*** Block opens ***
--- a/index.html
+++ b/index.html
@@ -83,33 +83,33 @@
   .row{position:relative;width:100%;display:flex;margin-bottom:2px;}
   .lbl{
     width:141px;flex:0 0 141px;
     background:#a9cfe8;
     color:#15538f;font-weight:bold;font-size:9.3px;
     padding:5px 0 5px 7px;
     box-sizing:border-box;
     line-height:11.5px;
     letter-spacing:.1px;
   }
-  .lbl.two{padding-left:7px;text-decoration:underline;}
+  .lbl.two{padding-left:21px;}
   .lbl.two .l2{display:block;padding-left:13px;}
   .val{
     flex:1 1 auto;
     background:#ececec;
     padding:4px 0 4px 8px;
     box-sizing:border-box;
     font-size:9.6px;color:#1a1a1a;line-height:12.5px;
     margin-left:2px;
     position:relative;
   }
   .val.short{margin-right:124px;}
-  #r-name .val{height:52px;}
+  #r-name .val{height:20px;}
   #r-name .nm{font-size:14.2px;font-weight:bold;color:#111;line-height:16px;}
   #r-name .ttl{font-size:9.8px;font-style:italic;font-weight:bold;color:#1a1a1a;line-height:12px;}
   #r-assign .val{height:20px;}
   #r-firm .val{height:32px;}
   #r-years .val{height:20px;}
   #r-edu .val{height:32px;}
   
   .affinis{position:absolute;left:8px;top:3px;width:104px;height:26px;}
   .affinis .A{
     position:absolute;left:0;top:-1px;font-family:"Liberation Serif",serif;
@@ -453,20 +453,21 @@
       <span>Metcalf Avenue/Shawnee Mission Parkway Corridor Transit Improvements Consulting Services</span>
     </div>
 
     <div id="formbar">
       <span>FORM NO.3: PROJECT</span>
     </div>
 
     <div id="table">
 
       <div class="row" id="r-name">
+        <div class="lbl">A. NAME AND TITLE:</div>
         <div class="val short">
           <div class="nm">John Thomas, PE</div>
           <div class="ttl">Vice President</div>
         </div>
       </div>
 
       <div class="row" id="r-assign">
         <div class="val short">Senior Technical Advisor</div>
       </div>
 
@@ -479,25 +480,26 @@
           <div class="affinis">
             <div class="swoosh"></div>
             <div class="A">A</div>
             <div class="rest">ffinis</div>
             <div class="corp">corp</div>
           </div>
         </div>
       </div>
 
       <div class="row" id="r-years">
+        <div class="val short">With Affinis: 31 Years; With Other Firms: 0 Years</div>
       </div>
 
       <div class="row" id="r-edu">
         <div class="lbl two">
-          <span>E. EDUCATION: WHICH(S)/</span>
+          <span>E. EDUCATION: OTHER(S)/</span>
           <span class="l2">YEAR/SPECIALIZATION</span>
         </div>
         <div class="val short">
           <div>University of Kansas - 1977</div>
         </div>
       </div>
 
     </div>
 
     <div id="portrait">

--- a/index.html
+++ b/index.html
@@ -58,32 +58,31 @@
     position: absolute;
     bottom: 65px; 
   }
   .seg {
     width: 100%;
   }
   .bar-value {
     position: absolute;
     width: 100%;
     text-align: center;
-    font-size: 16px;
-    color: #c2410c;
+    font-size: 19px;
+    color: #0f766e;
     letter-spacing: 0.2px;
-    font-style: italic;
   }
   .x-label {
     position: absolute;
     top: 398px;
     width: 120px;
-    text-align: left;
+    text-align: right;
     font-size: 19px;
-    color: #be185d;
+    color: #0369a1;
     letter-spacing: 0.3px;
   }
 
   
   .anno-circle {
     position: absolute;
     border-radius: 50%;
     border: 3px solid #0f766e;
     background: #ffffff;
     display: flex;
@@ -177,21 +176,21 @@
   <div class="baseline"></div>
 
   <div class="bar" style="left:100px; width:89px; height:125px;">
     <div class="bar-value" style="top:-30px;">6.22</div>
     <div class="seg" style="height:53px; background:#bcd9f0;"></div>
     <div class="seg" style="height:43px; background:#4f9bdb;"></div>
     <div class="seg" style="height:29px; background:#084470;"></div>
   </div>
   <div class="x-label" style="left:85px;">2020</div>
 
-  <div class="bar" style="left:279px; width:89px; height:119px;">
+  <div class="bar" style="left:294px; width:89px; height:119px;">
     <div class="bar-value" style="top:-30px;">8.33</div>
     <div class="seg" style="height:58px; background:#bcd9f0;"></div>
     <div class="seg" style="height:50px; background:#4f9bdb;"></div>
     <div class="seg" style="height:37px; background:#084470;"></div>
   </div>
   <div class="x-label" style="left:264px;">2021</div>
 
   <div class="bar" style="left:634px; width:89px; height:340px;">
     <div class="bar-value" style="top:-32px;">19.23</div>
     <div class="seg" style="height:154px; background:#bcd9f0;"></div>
*** Block closes ***
▶ _Work request_:
The only thing to give is how many lines of the listing include the word "assign".

▶ _Written solution_:
2